- Extracted data:

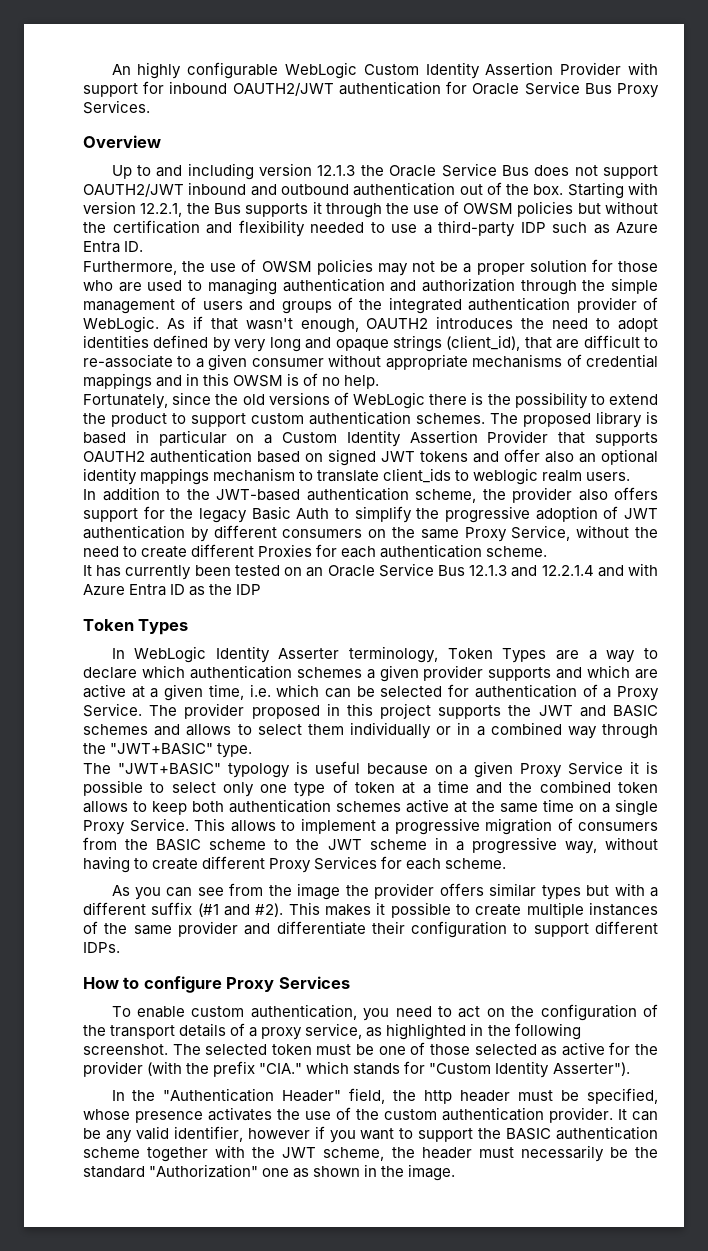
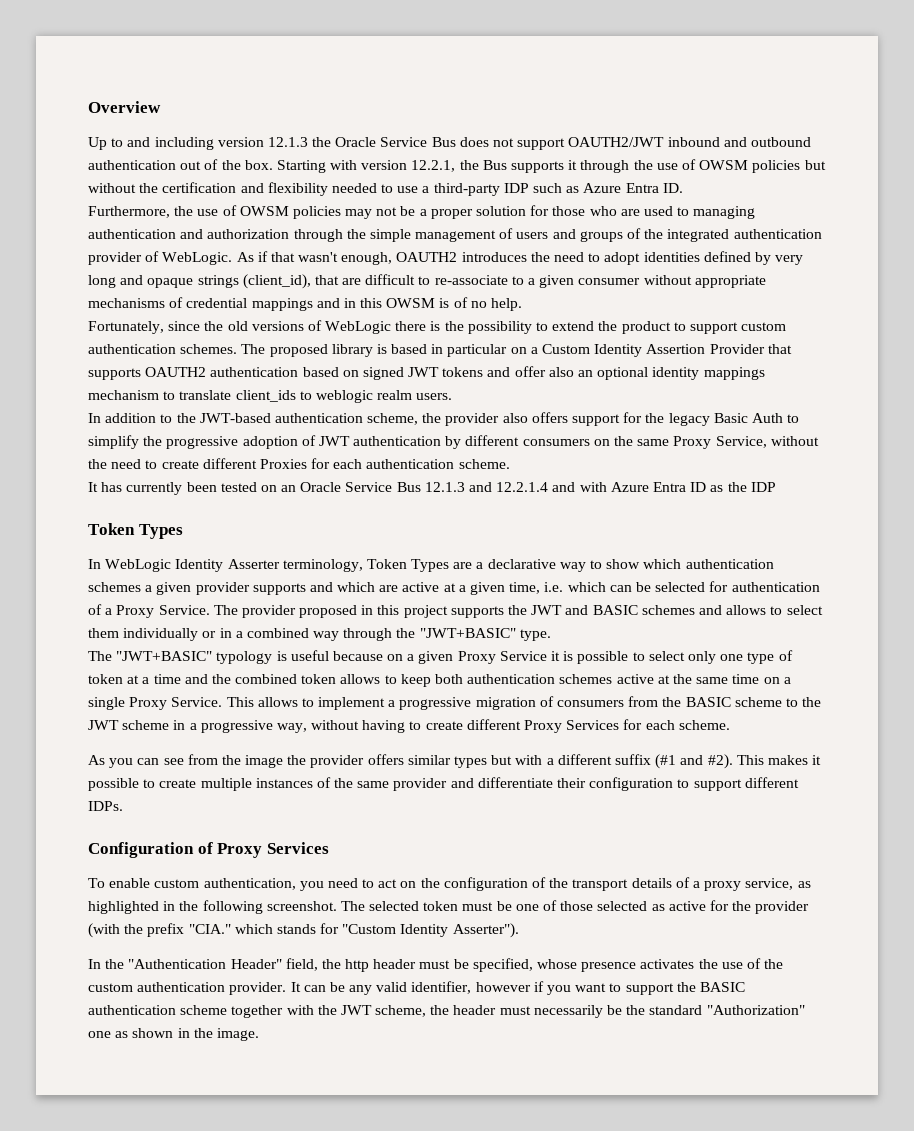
- An highly configurable WebLogic Custom Identity Assertion Provider with support for inbound OAUTH2/JWT authentication for Oracle Service Bus Proxy Services.
- In WebLogic Identity Asserter terminology, Token Types are a way to declare which authentication schemes a given provider supports and which are active at a given time, i.e. which can be selected for authentication of a Proxy Service.
+ In WebLogic Identity Asserter terminology, Token Types are a declarative way to show which authentication schemes a given provider supports and which are active at a given time, i.e. which can be selected for authentication of a Proxy Service.
- How to configure Proxy Services
+ Configuration of Proxy Services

- Task description:
Lines holding the string "time": find them in the listing above and copy each one.

- Final answer:
- In WebLogic Identity Asserter terminology, Token Types are a way to declare which authentication schemes a given provider supports and which are active at a given time, i.e. which can be selected for authentication of a Proxy Service.
+ In WebLogic Identity Asserter terminology, Token Types are a declarative way to show which authentication schemes a given provider supports and which are active at a given time, i.e. which can be selected for authentication of a Proxy Service.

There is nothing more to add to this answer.